I ministri degli esteri del G7 a Lucca

10 aprile 2017 - Tonio Dell'Olio

Tra distrazione e disattenzione dei media, oggi e domani a Lucca si riuniscono i ministri degli esteri dei cosiddetti 7 Paesi più industrializzati del mondo. Si chiamano “incontri ministeriali” in preparazione al vero e proprio G7 che il mese prossimo sarà ospitato a Taormina.
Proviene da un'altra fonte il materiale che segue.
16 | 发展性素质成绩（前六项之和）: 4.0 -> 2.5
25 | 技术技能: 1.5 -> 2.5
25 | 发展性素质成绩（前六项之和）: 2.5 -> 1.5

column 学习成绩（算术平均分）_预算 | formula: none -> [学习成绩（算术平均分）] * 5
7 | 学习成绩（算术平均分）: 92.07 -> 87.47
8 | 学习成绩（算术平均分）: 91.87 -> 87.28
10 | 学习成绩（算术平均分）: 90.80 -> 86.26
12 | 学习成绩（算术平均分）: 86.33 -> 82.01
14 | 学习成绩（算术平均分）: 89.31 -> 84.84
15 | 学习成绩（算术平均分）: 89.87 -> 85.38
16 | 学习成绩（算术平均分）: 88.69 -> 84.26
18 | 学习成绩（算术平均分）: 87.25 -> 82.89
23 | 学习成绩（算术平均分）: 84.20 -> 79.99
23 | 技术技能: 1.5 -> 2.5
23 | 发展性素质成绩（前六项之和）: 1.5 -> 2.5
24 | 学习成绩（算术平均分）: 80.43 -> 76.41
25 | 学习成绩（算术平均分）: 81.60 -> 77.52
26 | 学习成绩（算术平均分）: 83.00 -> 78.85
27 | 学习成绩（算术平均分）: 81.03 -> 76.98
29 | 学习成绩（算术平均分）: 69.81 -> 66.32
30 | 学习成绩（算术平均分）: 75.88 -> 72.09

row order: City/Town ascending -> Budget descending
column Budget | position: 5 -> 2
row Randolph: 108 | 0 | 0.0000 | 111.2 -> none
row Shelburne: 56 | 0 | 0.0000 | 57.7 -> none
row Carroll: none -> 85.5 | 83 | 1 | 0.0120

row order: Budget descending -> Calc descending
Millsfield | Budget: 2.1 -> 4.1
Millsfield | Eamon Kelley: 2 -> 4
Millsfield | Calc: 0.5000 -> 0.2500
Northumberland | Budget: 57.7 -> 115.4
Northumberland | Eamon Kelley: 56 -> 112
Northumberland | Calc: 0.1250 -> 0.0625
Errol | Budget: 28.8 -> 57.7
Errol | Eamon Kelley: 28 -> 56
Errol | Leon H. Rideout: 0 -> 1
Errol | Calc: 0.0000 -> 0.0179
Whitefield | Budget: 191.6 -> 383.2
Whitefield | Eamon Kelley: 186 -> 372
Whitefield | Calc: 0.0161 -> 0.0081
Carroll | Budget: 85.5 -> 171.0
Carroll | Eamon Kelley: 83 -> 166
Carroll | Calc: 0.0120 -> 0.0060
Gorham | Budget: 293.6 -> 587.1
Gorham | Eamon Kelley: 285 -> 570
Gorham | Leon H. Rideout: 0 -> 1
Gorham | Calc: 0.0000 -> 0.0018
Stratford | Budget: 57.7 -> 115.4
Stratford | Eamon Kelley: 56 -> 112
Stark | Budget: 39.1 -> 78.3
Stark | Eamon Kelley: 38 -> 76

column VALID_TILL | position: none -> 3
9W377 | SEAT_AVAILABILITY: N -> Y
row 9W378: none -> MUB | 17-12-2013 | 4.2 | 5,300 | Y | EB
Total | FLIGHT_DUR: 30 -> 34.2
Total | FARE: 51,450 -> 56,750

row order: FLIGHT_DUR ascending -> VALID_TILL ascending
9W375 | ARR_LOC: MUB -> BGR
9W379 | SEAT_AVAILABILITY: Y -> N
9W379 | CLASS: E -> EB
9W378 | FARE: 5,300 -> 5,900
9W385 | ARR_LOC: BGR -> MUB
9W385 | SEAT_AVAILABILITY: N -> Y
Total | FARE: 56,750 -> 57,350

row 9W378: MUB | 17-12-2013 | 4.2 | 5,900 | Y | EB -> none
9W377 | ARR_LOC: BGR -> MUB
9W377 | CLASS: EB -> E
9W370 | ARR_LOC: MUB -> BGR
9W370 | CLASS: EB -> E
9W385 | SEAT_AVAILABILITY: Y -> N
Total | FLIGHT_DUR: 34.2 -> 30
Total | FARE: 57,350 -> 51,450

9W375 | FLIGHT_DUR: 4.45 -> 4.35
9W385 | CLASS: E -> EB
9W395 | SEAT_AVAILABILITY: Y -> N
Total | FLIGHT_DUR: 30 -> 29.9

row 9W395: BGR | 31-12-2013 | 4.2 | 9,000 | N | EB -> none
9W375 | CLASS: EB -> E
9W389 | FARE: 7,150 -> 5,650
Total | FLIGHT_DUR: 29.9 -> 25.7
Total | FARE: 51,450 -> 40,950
La distrazione e la disattenzione forse questa volta non è una colpa dal momento che è sotto gli occhi di tutti che, al di là del cerimoniale e delle laiche liturgie che porta i membri di questo club d’elite a riunirsi annualmente in località amene, i risultati delle loro discussioni sono quantomeno scarsi. O almeno così risulta alla lettura di documenti preparatori e comunicati finali. Ad esempio in questa tornata il “menù” prevede che si parli di Mediterraneo (ovvero Medioriente), lotta al terrorismo dell’ISIL/Da’esh, Libia, Iran, Africa, Ucraina e Corea del Nord. Ora, è sotto gli occhi di tutti che proprio i Paesi più industrializzati con le loro politiche economiche sono molto spesso all’origine di molti dei problemi drammatici cui vorrebbero porre mano. È sotto gli occhi di tutti che ciascuno di loro vada a “trattativa privata” per trarre il massimo vantaggio possibile da un’interlocuzione privilegiata con gli altri attori dello scacchiere mondiale. E soprattutto è sotto gli occhi di tutti che proprio quei sette corrispondano ai primi sette paesi nella classifica dei produttori ed esportatori di armamenti. Quando nei giorni scorsi l’amministrazione USA ha deciso unilateralmente di bombardare obiettivi siriani non ha certamente preavvisato né tantomeno concordato con il G7 quell’azione. Secondo la giurisprudenza internazionale avrebbe dovuto ricevere un mandato ONU. Ma l’ipocrisia della riunione dei ministri degli esteri in corso arriva a definire nel documento preparatorio che “esprimeranno il loro pieno consenso all’agenda del Segretario Generale dell’ONU Gutierres volta a rafforzare (…) il peacekeeping (…)”. E allora, cari ministri, buone vacanze a Lucca.